## Problem statement
Quote word for word the lines below, beginning with the first and ending with the one that has "html: none ->". Drop the pictures.

Given data below:

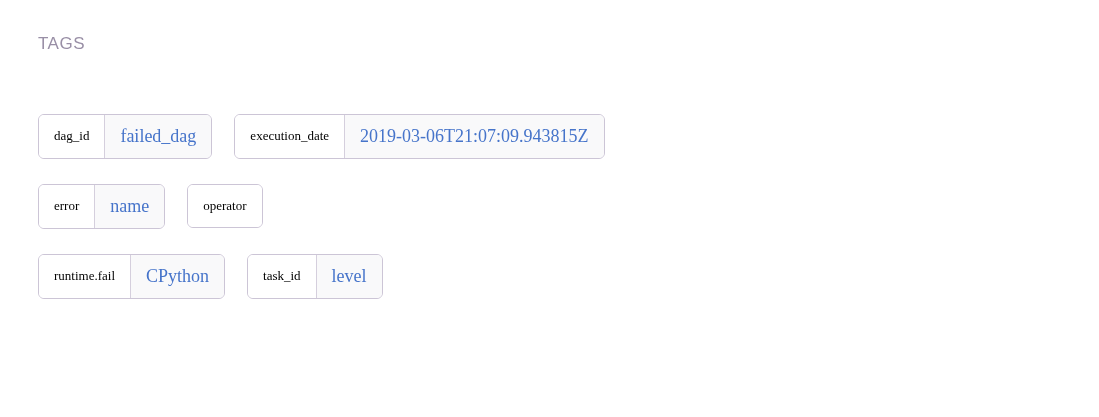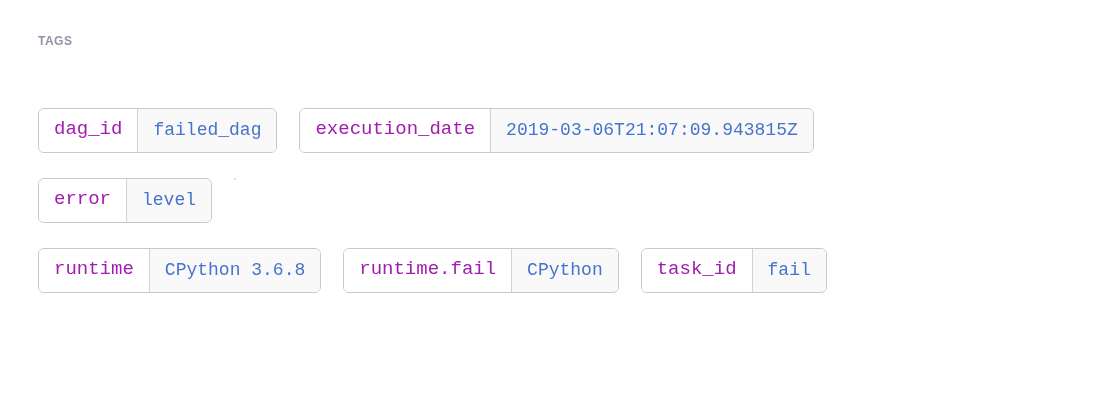"TAGS" .tags-heading { font-size: 12px -> 17px; font-weight: bold -> normal }
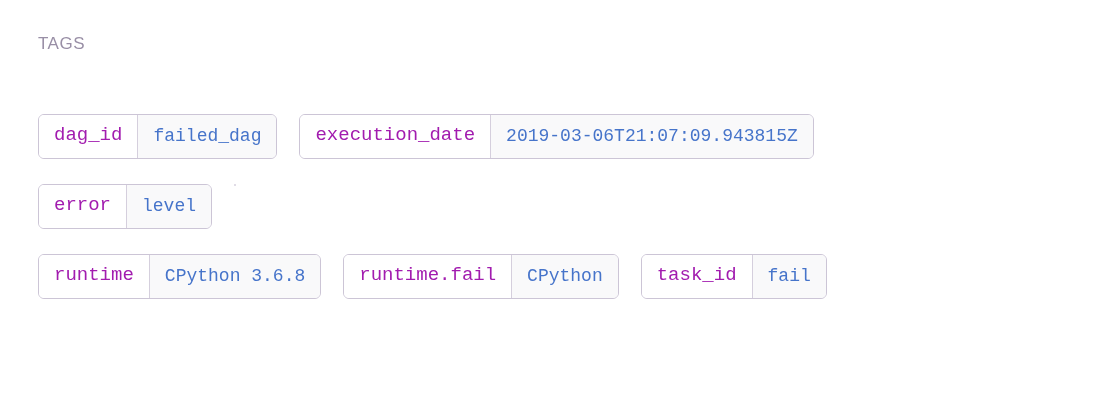"dag_id" .pill-key { color: #a21caf -> #000000; font-family: Liberation Mono, monospace -> Liberation Serif, serif; font-size: 19px -> 13px }
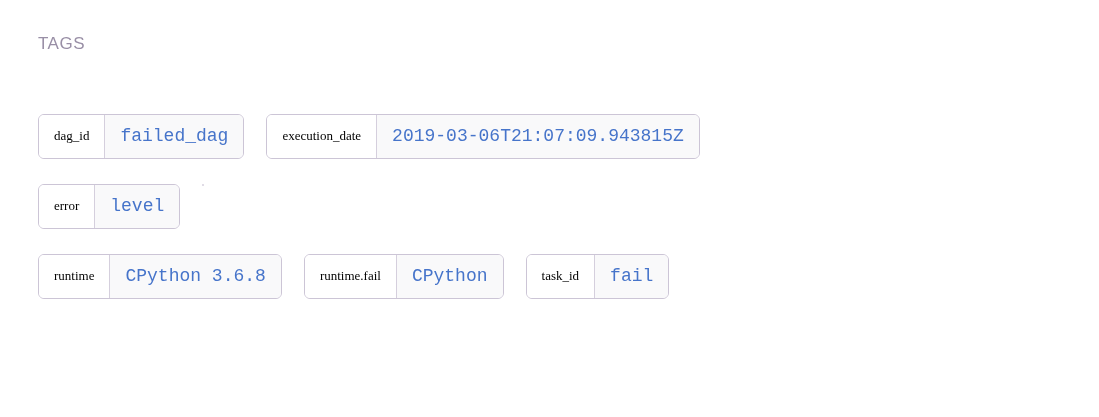"failed_dag" .pill-value { font-family: Liberation Mono, monospace -> Liberation Serif, serif }
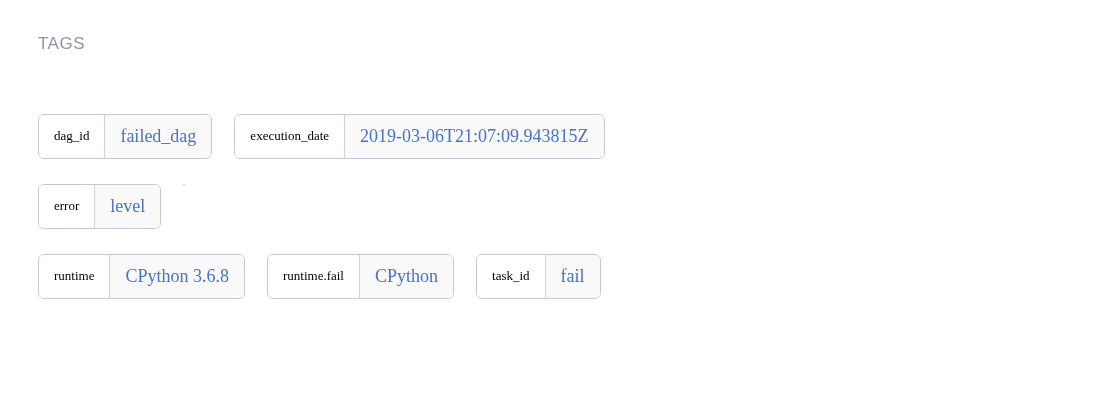"level" span.pill-value { text: level -> name }
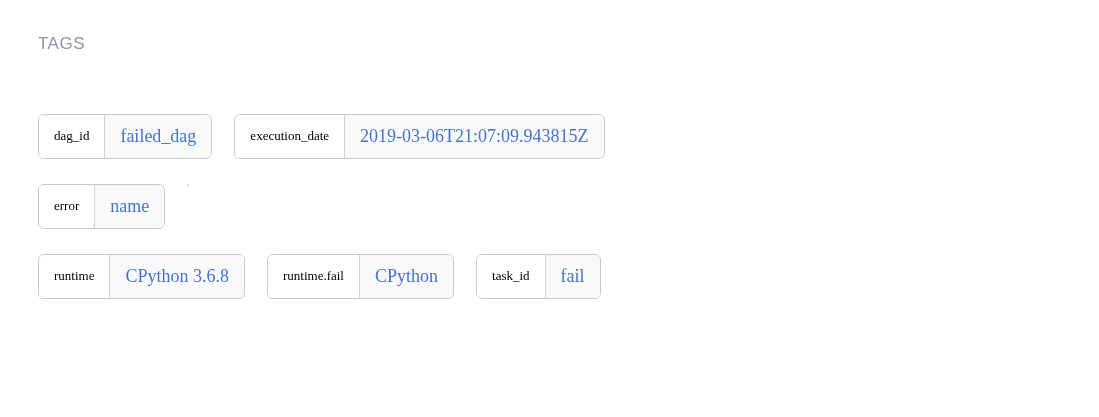"operator" span.pill-key { html: none -> <span>operator</span> }
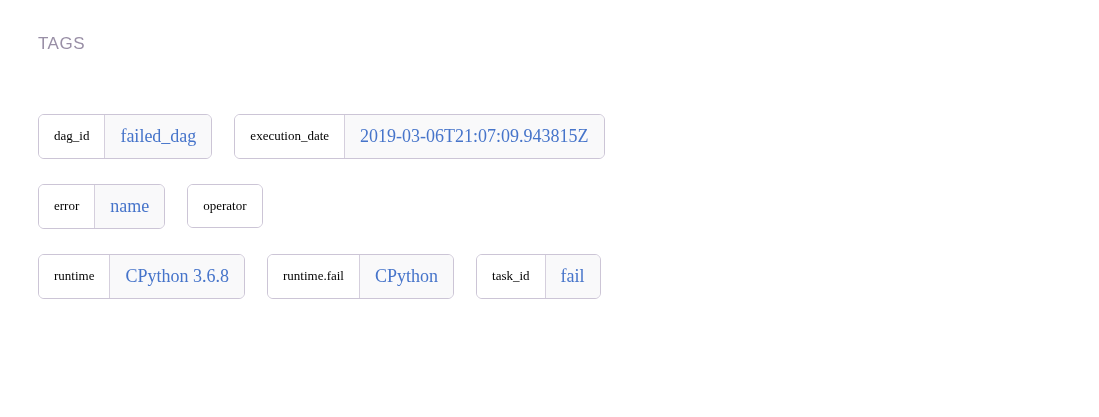"runtime" span.pill { html: <span> <span>runtime</span> <span>CPython 3.6.8</span> </span> -> none }
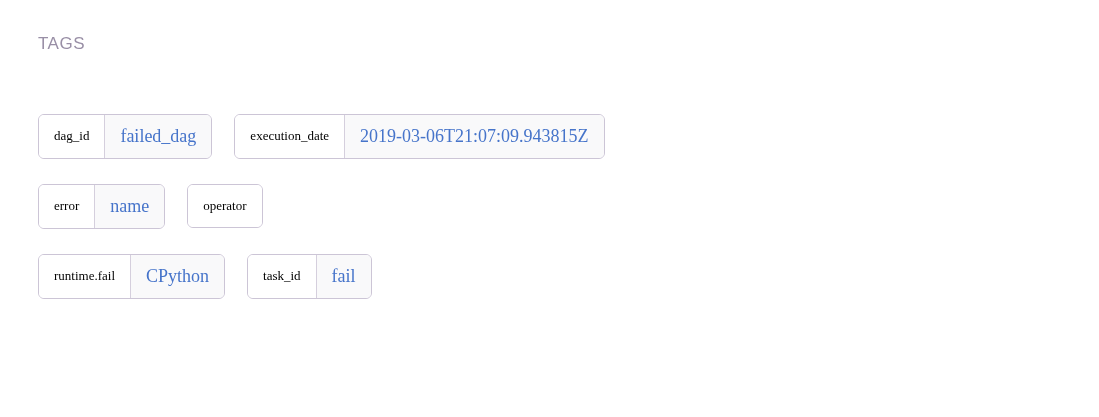"fail" span.pill-value { text: fail -> level }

End of Given data.

## Written answer
"TAGS" .tags-heading { font-size: 12px -> 17px; font-weight: bold -> normal }
"dag_id" .pill-key { color: #a21caf -> #000000; font-family: Liberation Mono, monospace -> Liberation Serif, serif; font-size: 19px -> 13px }
"failed_dag" .pill-value { font-family: Liberation Mono, monospace -> Liberation Serif, serif }
"level" span.pill-value { text: level -> name }
"operator" span.pill-key { html: none -> <span>operator</span> }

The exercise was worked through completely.